Looking ahead, I aim to extend this framework by developing bioengineered systems that isolate specific factors that shape how cells respond to signals and thus determine their fate. It is disruptions in these processes that lead to the cellular damage underlying many neurological diseases. These systems may help identify mechanism-based therapeutic biological targets.
The rapid evolution of technologies over the coming decade will allow us to redefine how we treat disease. By advancing our mechanistic understanding of neuropathology, we can move from descriptive biology to predictive and personalized medicine – transforming how we study disease and preserve brain health.
Bio
Dr.

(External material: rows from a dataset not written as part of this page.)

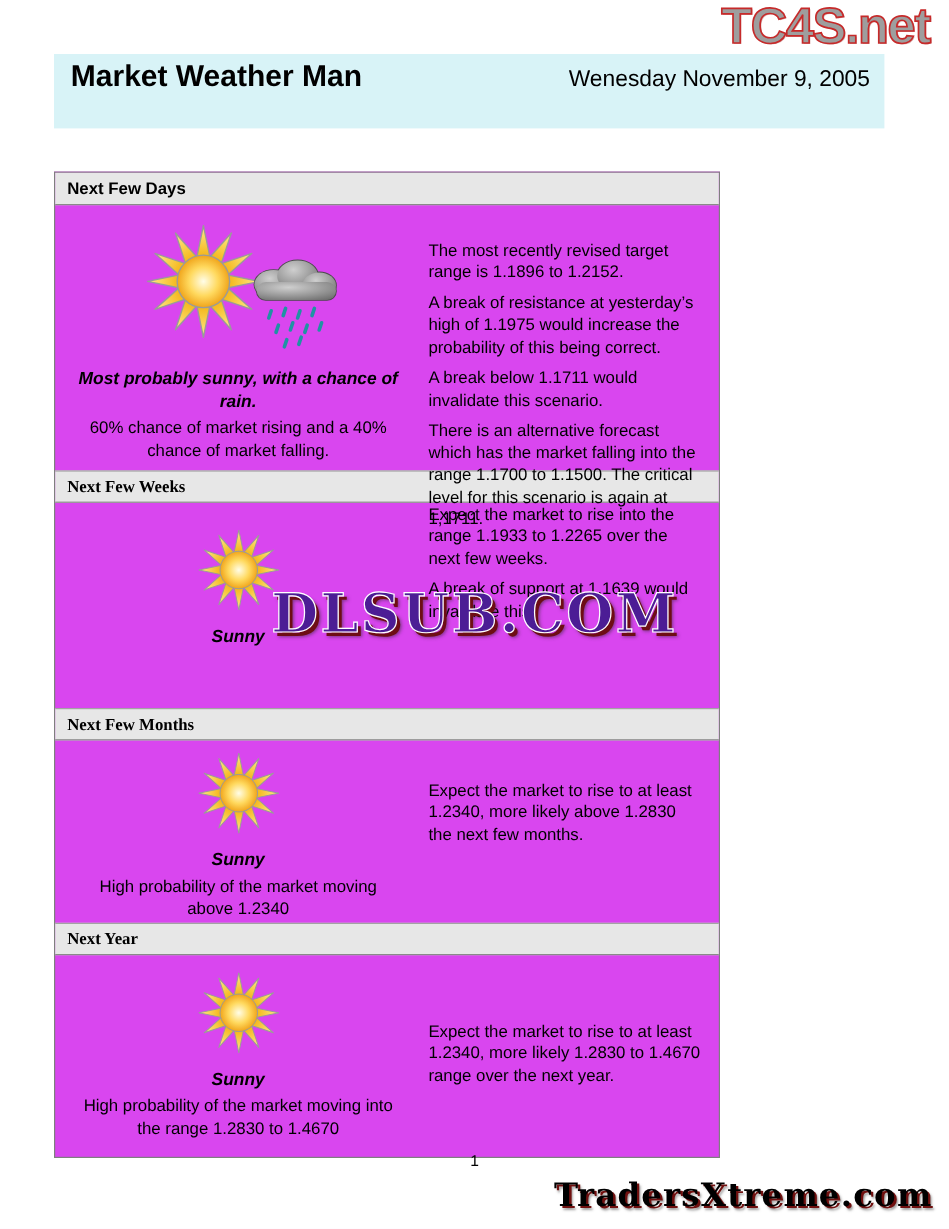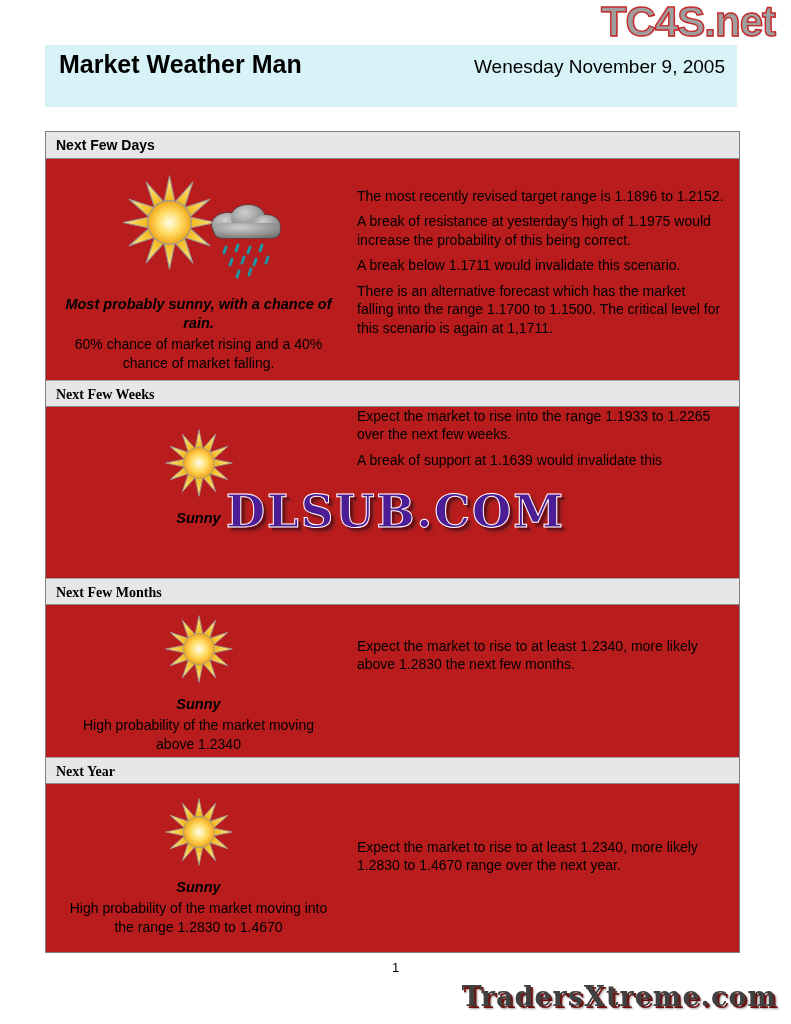--- a/index.html
+++ b/index.html
@@ -32,8 +32,8 @@
 
   
   .main-box {
-    position:absolute; left:45px; top:131px; width:695px; height:822px;
-    border:1px solid #7f7f7f; background:#b91c1c;
+    position:absolute; left:45px; top:143px; width:555px; height:822px;
+    border:1px solid #7f7f7f; background:#d946ef;
   }
   .section-header {
     background:#e7e7e7; font-weight:bold; font-size:14px;

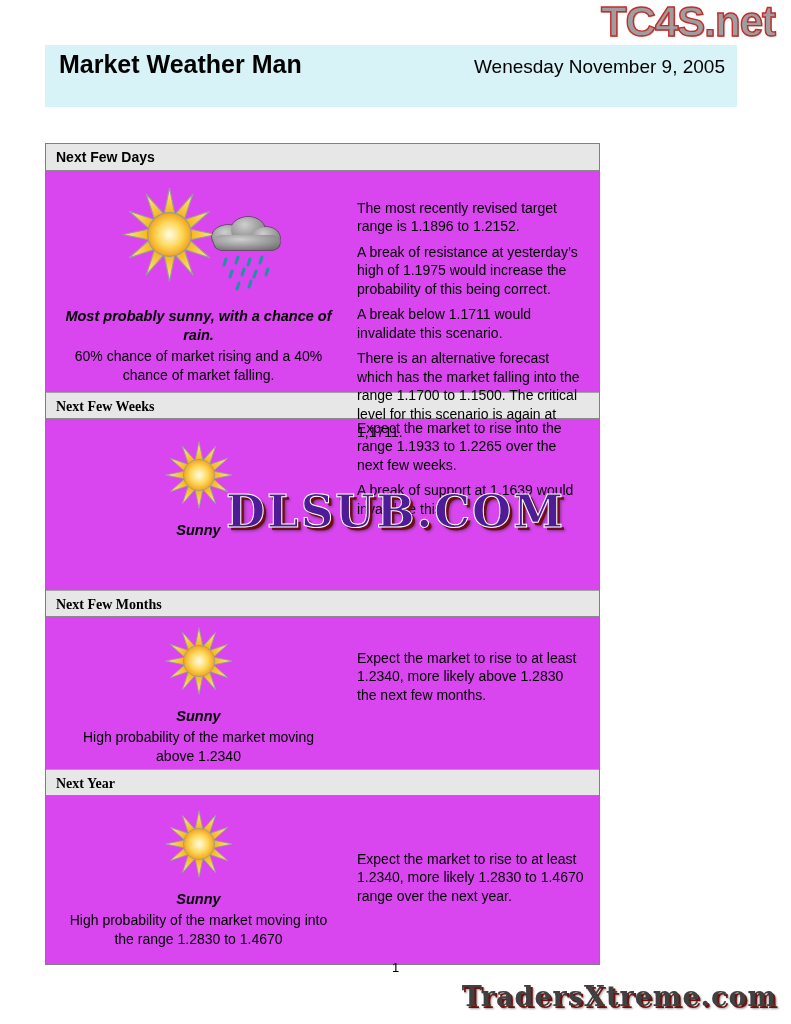--- a/index.html
+++ b/index.html
@@ -74,7 +74,7 @@
   .footer-logo {
     position:absolute; right:14px; top:981px;
     font-family:"DejaVu Serif", serif; font-weight:bold;
-    font-size:27px; letter-spacing:1px; color:#404040;
+    font-size:27px; letter-spacing:1px; color:#000000;
     text-shadow:2px 2px 0 #70100f, 3px 3px 2px rgba(60,60,60,.5);
   }
 </style>

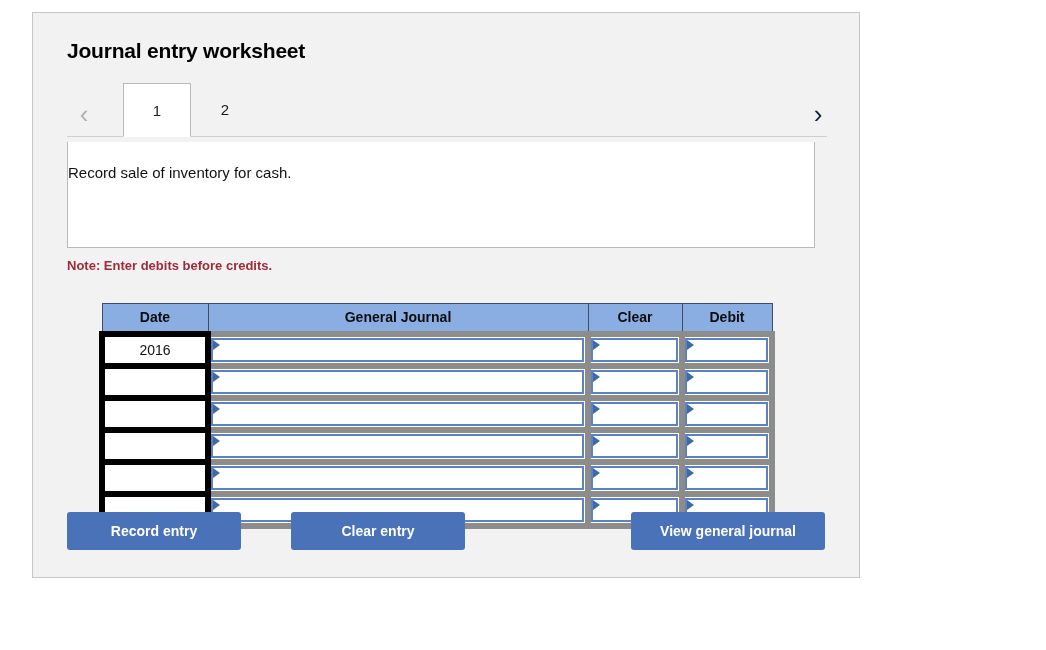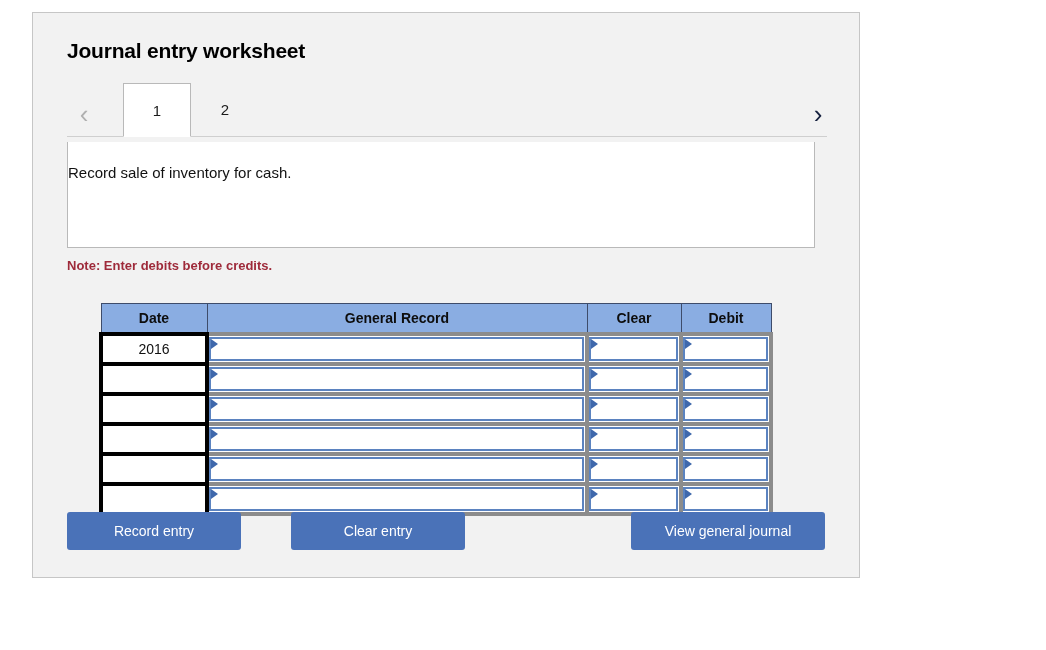--- a/index.html
+++ b/index.html
@@ -219,7 +219,7 @@
       <thead>
         <tr>
           <th>Date</th>
-          <th>General Record</th>
+          <th>General Journal</th>
           <th>Clear</th>
           <th>Debit</th>
         </tr>

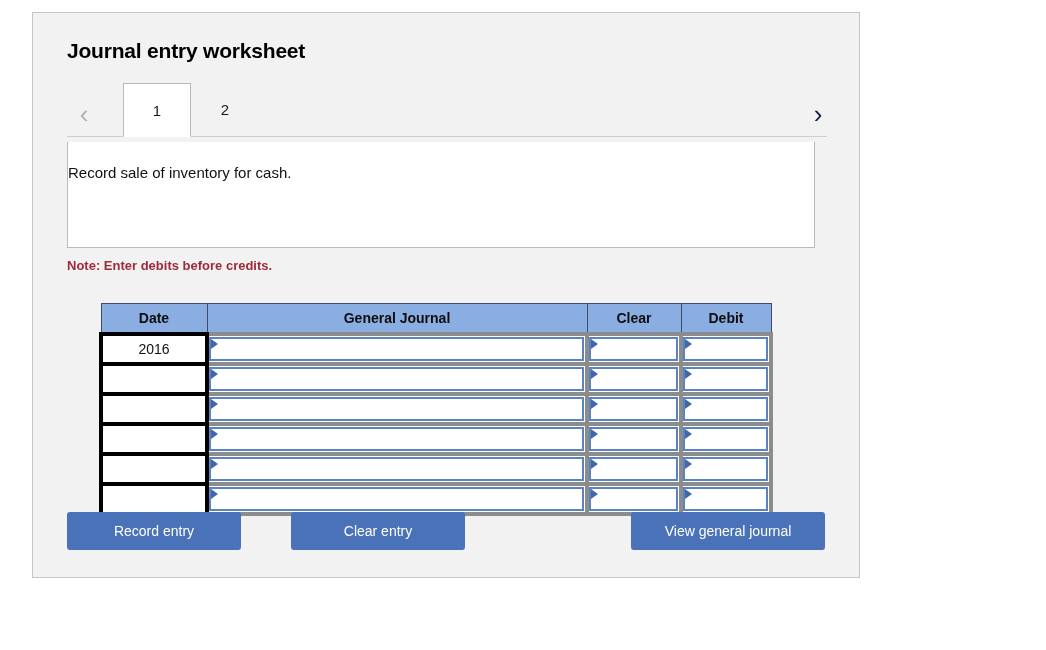--- a/index.html
+++ b/index.html
@@ -124,7 +124,7 @@
     padding: 0;
   }
   .jtable td {
-    border: 4px solid #000000;
+    border: 6px solid #000000;
     height: 26px;
     padding: 0;
     background: #ffffff;

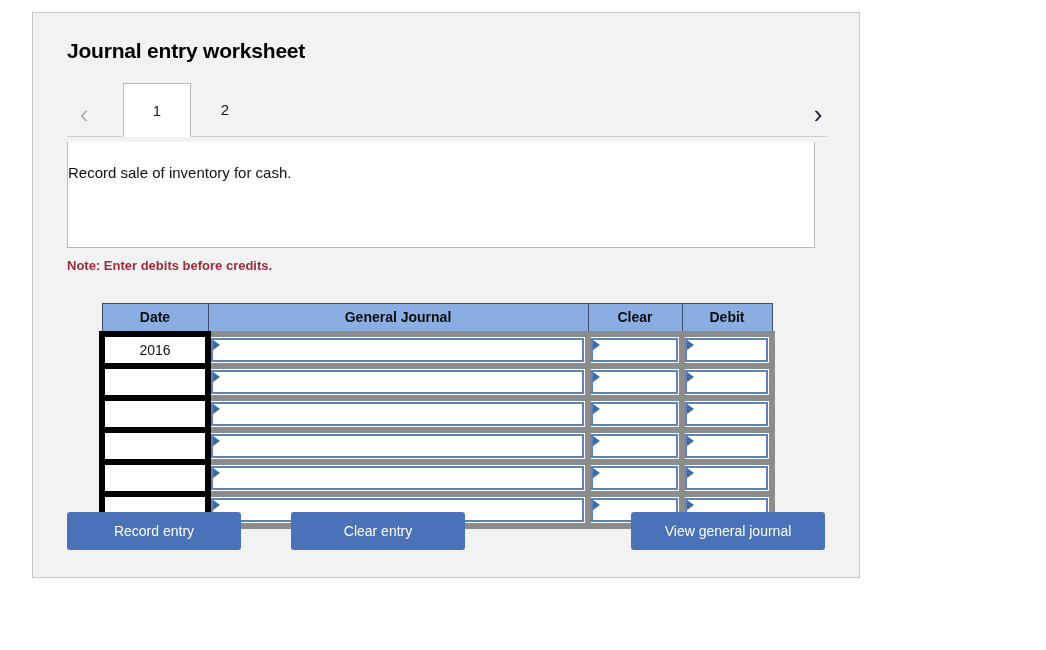--- a/index.html
+++ b/index.html
@@ -166,7 +166,7 @@
     background: #4a72b8;
     color: #ffffff;
     font-size: 14px;
-    font-weight: normal;
+    font-weight: bold;
     border: none;
     border-radius: 3px;
     height: 38px;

Inbar Fischer was awarded a Fulbright postdoctoral fellowship to pursue her research project titled “Bioengineered System for Disease Mechanisms and Personalized Medicine”. In her research, Inbar will develop a microfluidic organ-on-a-chip platform that integrates healthy and diseased human 3D organ models within a single interconnected system. This platform will enable the identification of the tissue of origin and underlying mechanisms of complex diseases by modeling early disease progression and cross-tissue interactions. As a proof of concept, she will focus on amyotrophic lateral sclerosis (ALS), aiming to pinpoint the disease’s origin and identify effective therapeutic strategies.
During her PhD at Tel Aviv University, under the supervision of Professor Boaz Barak, Inbar investigated the biological mechanisms underlying neurodevelopmental disorders, combining molecular neuroscience with bioengineering approaches. Her work bridges basic research and translational applications, with a focus on developing innovative tools for studying and treating brain disorders.